While there’s no doubt that businesses can thrive in a shared office space, sharing space is always going to be a little challenging. Here are our tips to make it a little easier…
As business owners, startups and entrepreneurs, we’re living in truly exciting times. Gone are the days of the traditional 8 – 5 work grind in bland office cubicles and the spectacular ‘corner office’ views.
Instead, we’re witnessing the rise of a fascinating co-working culture that not only saves businesses some serious money, but also creates an enabling space to network meaningfully.
While there’s no doubt that businesses can thrive in these sorts of conditions, sharing space is always going to be a little challenging.
So, here are five tips for keeping things bright, breezy and positive while working in close proximity to other startups and entrepreneurs:
1. Create clear boundaries and ground rules
When it comes to sharing office space with other companies or startups, there’s really only one golden rule: respect each other’s space and schedules.
Now, while this may sound pretty simple in principle, you’ll soon find that it’s actually hard to put into practice if you don’t have any basic ground rules to work with.
One of the very first things you should do when moving into a joint office- or coworking space is to establish what these rules are. If you find there aren’t any, well, it’s best you go ahead and put some in place.
A few simple things you can do to ensure that things don’t descend into chaos, include:
- Setting up a booking system for meeting rooms
- Creating a cleaning schedule for shared kitchens
- Electing specific individuals from each company to take responsibility for communications with one another
2. Encourage knowledge-sharing
One of the greatest joys and opportunities of sharing an office space with other businesses is the wealth of knowledge you have at your fingertips.
Harness this by having monthly or quarterly opportunities for people to share insights into their projects or research. This is a great way for colleagues to socialise more broadly and even for businesses to establish possible collaborations.
These can take the form of an informal gathering with snacks and drinks on a weekday afternoon or be something slightly more formal – it really depends on the predominant culture in your shared office space.
3. Get social
Apart from the knowledge-sharing events mentioned above, informal hangouts with fellow businesses on a regular basis can do wonders for cultivating a friendly office culture.
In order to ensure that the responsibility for these events gets shared equally, you can set up a rotating hosting schedule to run throughout the year.
This will also encourage each business to think creatively about fun activities when it’s their turn to host.
4. Beware of ‘Novemberitis’
No matter how positive the vibes in your shared office space are, tension is bound to arise at some point. This is most likely to happen at certain, more stressful times, such as financial year-end and, of course, in the run-up to the festive season when everyone suffers from ‘Novemberitis’.
While you should always be respectful of one another’s space and schedules (as mentioned in the first point), it’s even more important to be conscious of your actions during these more stressful times.
You can even help take the edge off by having coffee delivered your stressed-out colleagues from another company or offering help with something you might have expertise in that they don’t. At some point, you may need to have that little favour returned.

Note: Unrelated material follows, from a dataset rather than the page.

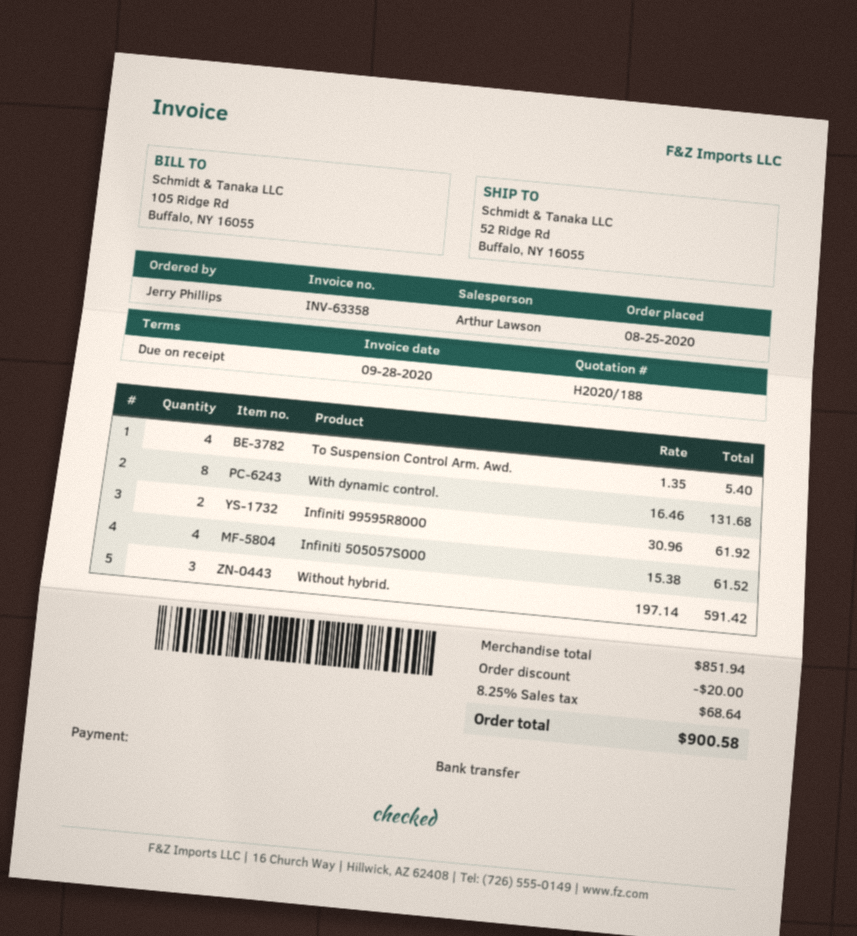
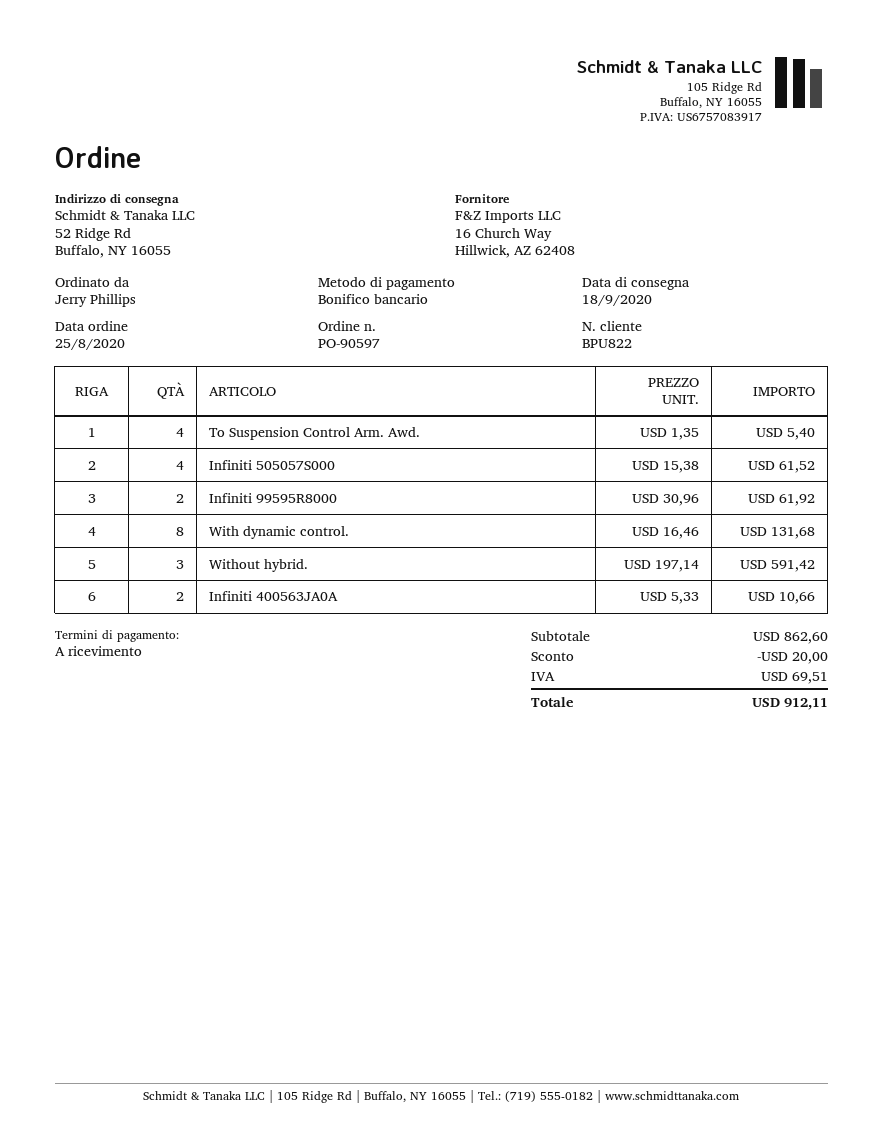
Infiniti 400563JA0A: none -> 2 x 5.33 = 10.66
subtotal: 851.94 -> 862.60
tax: 68.64 -> 69.51
total: 900.58 -> 912.11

5. Keep the communication channels open
In the end, keeping up good relations in a shared office or co-working space really comes down to good, clear and constant communication among businesses.
When tensions do arise (because they will), disarm the situation by talking it out rather than burying your head and avoiding conflict.
Though there are great advantages to sharing spaces there will be some conflicts that arise. Remember with these tips, the sooner you sort issues out, the better for everyone involved.